Activity:
Beginning with the line containing "uso é encerrado(RN02)(FE01)." and ending with the line containing "(Telugu), th (Thai)", write out each line of the records below exactly; pictures and lines outside that range are left out.

━━━━

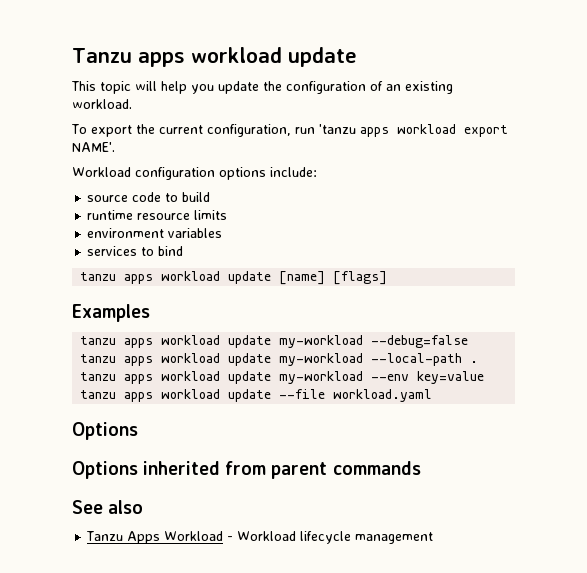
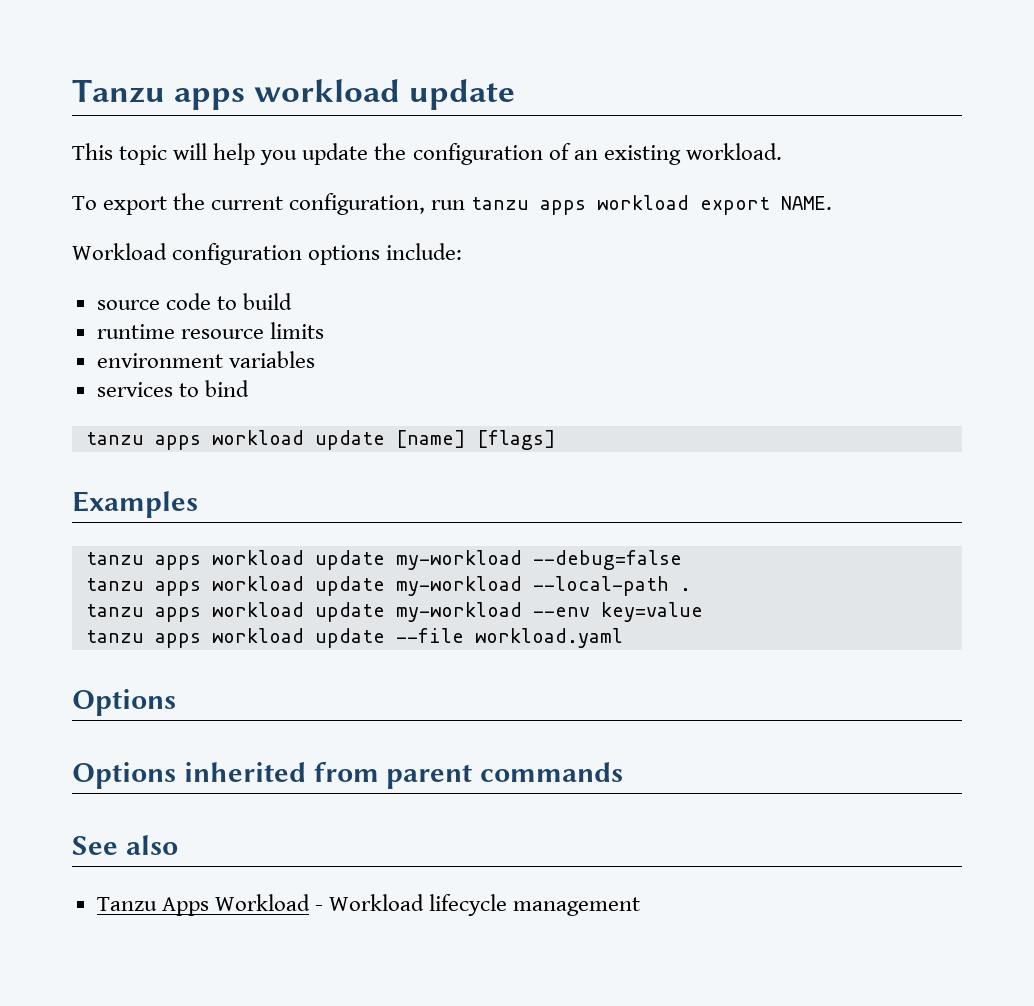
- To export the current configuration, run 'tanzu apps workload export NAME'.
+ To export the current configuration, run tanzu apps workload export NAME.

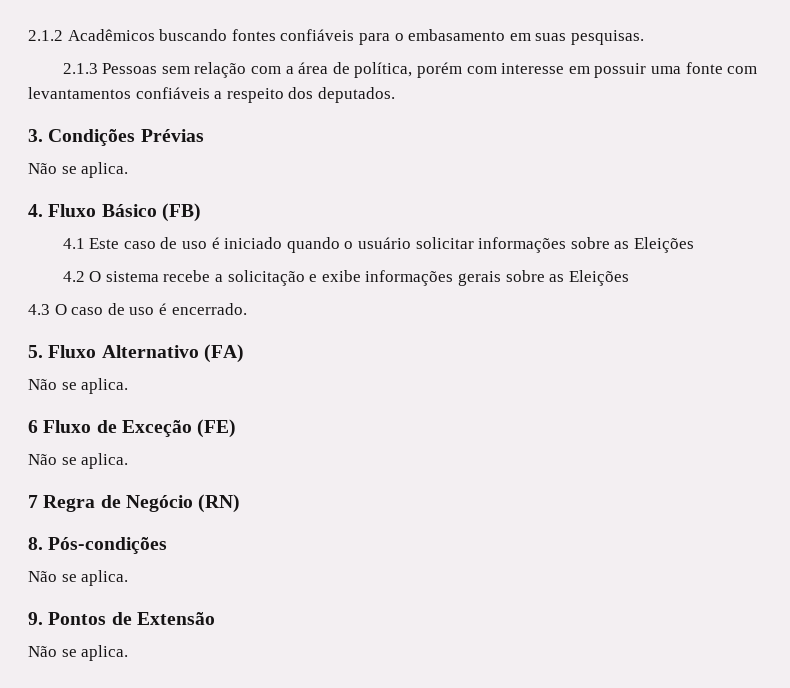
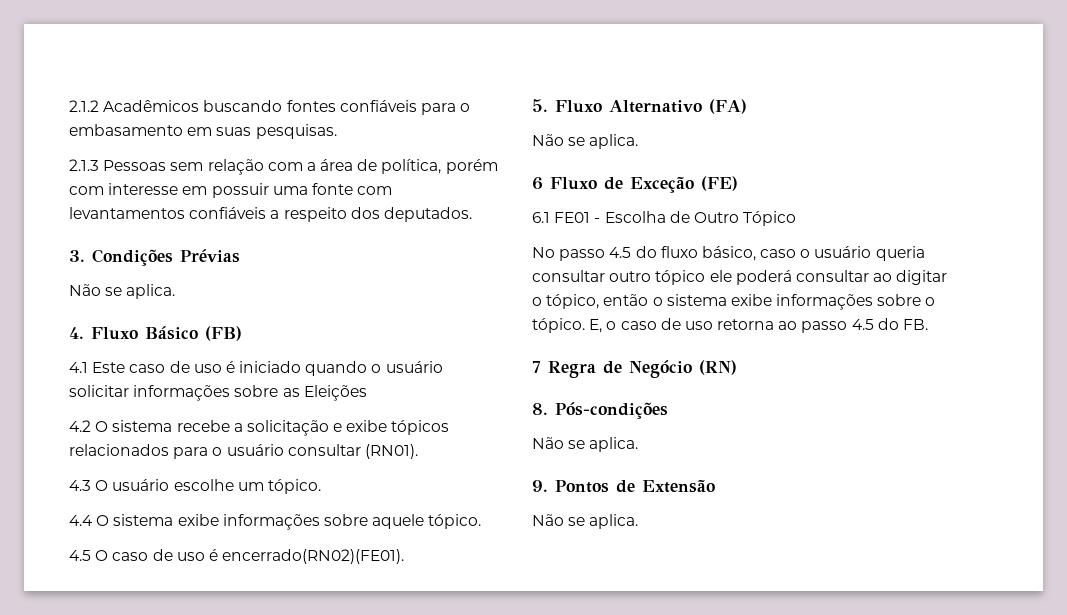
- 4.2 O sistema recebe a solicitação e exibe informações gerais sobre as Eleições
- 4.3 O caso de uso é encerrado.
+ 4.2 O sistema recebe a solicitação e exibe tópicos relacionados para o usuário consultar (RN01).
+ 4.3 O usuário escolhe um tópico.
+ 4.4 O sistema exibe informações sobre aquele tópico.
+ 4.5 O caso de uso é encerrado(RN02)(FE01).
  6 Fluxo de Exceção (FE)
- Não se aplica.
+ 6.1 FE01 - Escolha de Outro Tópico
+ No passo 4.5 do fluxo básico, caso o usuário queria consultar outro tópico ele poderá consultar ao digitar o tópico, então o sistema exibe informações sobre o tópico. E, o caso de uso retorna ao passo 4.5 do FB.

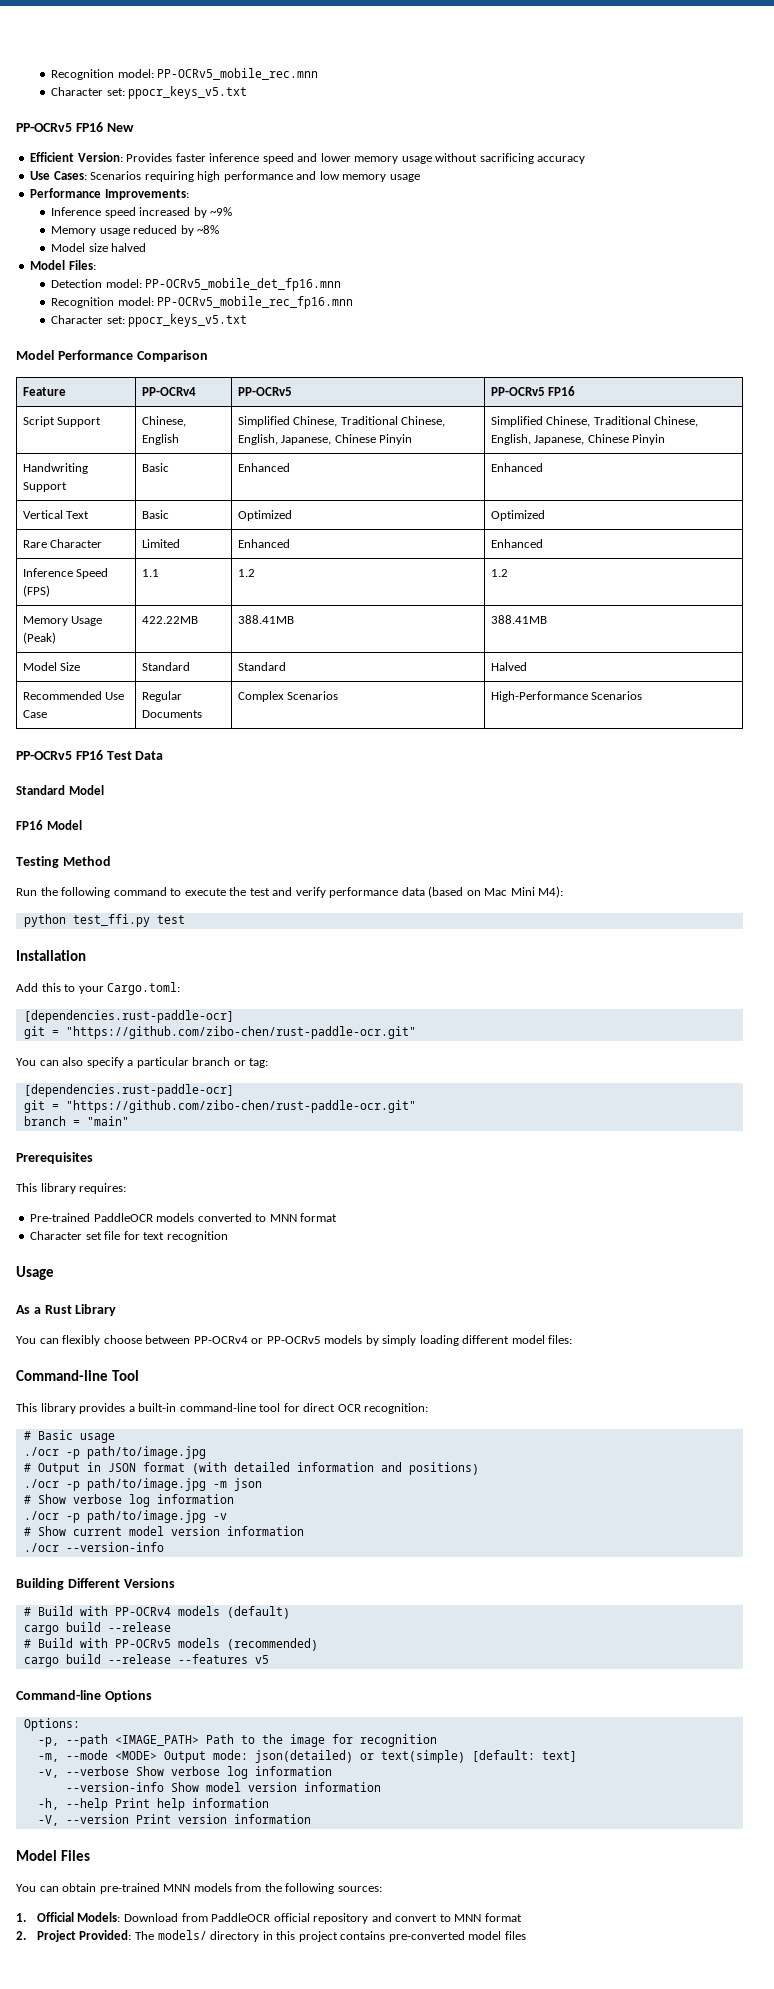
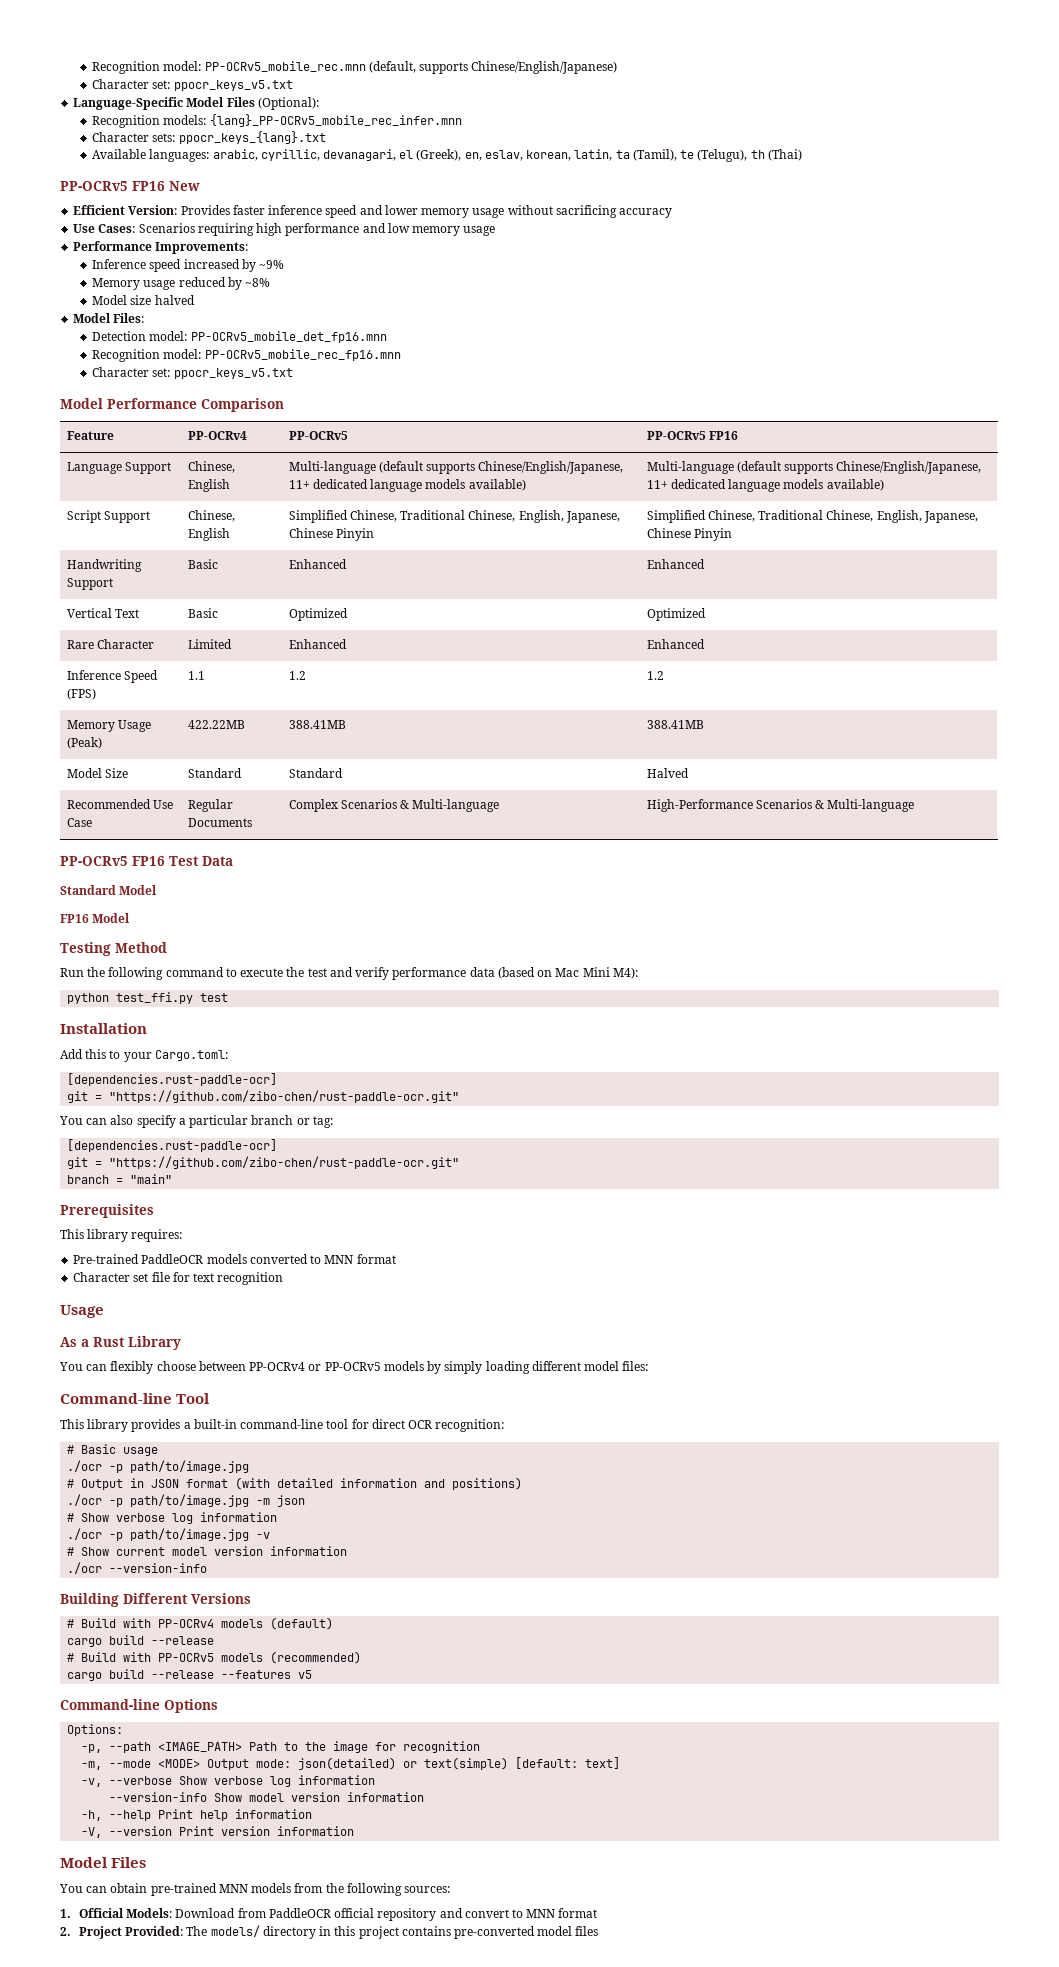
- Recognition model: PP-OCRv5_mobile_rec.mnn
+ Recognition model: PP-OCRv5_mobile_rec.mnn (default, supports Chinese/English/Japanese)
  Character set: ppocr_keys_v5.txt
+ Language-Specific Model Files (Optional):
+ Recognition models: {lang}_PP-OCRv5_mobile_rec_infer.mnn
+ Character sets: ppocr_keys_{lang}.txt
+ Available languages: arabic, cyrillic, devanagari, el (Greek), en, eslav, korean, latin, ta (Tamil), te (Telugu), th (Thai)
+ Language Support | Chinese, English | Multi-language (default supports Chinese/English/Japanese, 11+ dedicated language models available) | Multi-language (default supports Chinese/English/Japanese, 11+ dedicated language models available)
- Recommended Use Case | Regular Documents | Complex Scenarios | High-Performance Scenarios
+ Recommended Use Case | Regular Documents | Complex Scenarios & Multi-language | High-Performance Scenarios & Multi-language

━━━━

Task result:
+ 4.5 O caso de uso é encerrado(RN02)(FE01).
  6 Fluxo de Exceção (FE)
- Não se aplica.
+ 6.1 FE01 - Escolha de Outro Tópico
+ No passo 4.5 do fluxo básico, caso o usuário queria consultar outro tópico ele poderá consultar ao digitar o tópico, então o sistema exibe informações sobre o tópico. E, o caso de uso retorna ao passo 4.5 do FB.

- Recognition model: PP-OCRv5_mobile_rec.mnn
+ Recognition model: PP-OCRv5_mobile_rec.mnn (default, supports Chinese/English/Japanese)
  Character set: ppocr_keys_v5.txt
+ Language-Specific Model Files (Optional):
+ Recognition models: {lang}_PP-OCRv5_mobile_rec_infer.mnn
+ Character sets: ppocr_keys_{lang}.txt
+ Available languages: arabic, cyrillic, devanagari, el (Greek), en, eslav, korean, latin, ta (Tamil), te (Telugu), th (Thai)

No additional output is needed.